En este momento mi casa huele a naranjas, a dulce de naranjas, a gajos azucarados flotando en
almíbar. El olor de los dulces de frutas me lleva a mi infancia. Esos dulces que veía hacer a mi
abuela y a mi mamá, en esas ollas tiznadas por la leña. Los caramelos de azúcar quemada en esos
otoños fríos donde el viento entraba a esa casilla de madera, con techos blandos de chapa de cartón,
que cuando afuera dejaba de llover adentro seguía goteando. Eran tiempos de muchos libros de
cuentos porque tele no había. Juegos de cartas, rondas en la vereda y la canchita de enfrente de casa
que era ideal para jugar al cartero, a la mancha, y hacer el muñeco para la fogata de la noche de San
Juan.
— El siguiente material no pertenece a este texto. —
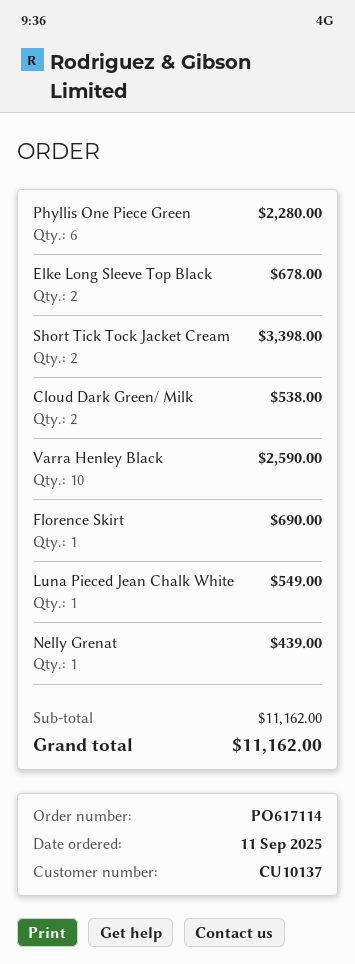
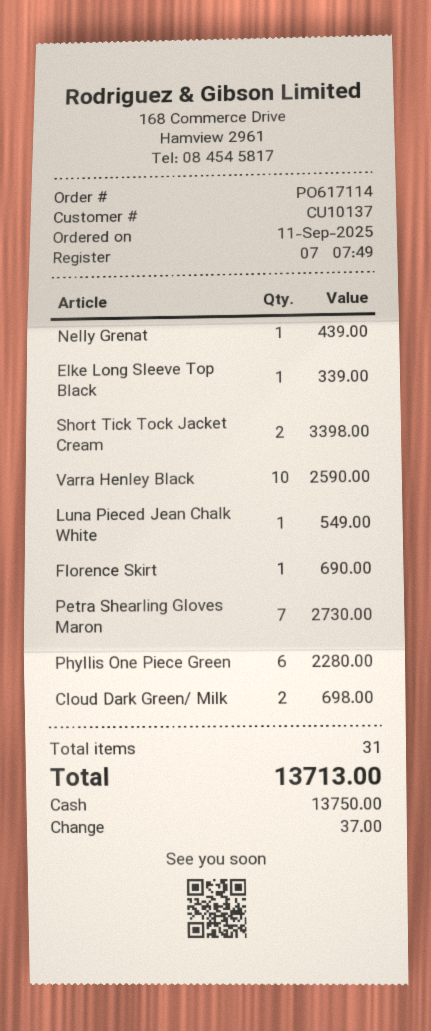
Elke Long Sleeve Top Black: 2 for 678.00 -> 1 for 339.00
Cloud Dark Green/ Milk: 2 for 538.00 -> 2 for 698.00
Petra Shearling Gloves Maron: none -> 7 for 2730.00
total: 11162.00 -> 13713.00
Cuando todos colaborábamos con alguna ropa vieja y una vez hasta zapatos le pusimos.
Corríamos alrededor del fuego y nada nos daba miedo. Aquí en el barrio las calles eran de tierra y siempre tenía las zapatillas embarradas. “Estás con tierra hasta la cabeza”, me decía mi vieja y después me mandaba a bañar. Las únicas veces que no la hacía renegar era cuando venía un parque de diversiones, que lo armaban en otro baldío a dos cuadras. Ahí sí que me iba volando a bañar para esa salida que sólo se daba una vez al año. La mejor ropa y las recomendaciones para que no me vuelva a subir a la silla voladora como el año pasado que volví descompuesta. Elegir con quien iba a subir a los botes, porque la última vez había subido con mi hermana y no nos dieron las fuerzas para moverlo ni un poquito. Algunos parques tenían kermese, eso me gustaba porque atraía también la atención de mi mamá que se esforzaba para pegarle con una pelotita a las latas y ganarse un juego de vasos. Así eran siempre los parques que venían al barrio. Pero hubo uno que después de tantos años venía a mis recuerdos como una película, que hasta no hace mucho tiempo pensé si no era parte de mis historias inventadas, como cuando les hice creer a mis dos hermanas menores que eran
extraterrestres. Ése parque traía otro espectáculo, por aquellos días solo se hablaba de ese show, del "Hombre que iban a enterrar vivo". No había otro tema de conversación en el almacén, en el quiosco y con cada vecino que te cruzaras. Ya oscurecía cuando salimos de casa ansiosos con mis hermanos y yo no soltaba la mano de mi mamá, me daba mucha angustia, me daba miedo ese Hombre. Pude ver finalmente el cajón como de chapa con una ventanita de vidrio y creo que tenía unos caños por los que lo iban a alimentar, eso no lo recuerdo bien. Después que lo enterraron nos tuvimos que volver a casa. Al otro día lo iban a desenterrar, rogaba que sea una mentira y después que todos nos fuimos lo sacaran y que el Hombre esté bien. No sé por qué no fuimos al otro día. El parque se fue y mis recuerdos quedaron ahí, medio borrosos, con un poco de angustia pensando en la suerte de ese Hombre enterrado. Y los años pasaron y un día contando historias en la Universidad vos contaste, querida Flor, la historia de tu papá. ¡Qué alegría me dio al escucharte! En un segundo me vinieron esos recuerdos y mi angustia desapareció al saber que ese Hombre es tu padre y lo cuidás con tanto amor. Tu papá trajo al barrio ese show, una vivencia única para esos chicos que con zapatillas con barro no conocían de cines ni de teatros. Cuántos como yo lo recordarán y quizás hasta también piensen si no fue un sueño o una historia que con el tiempo cambia de forma.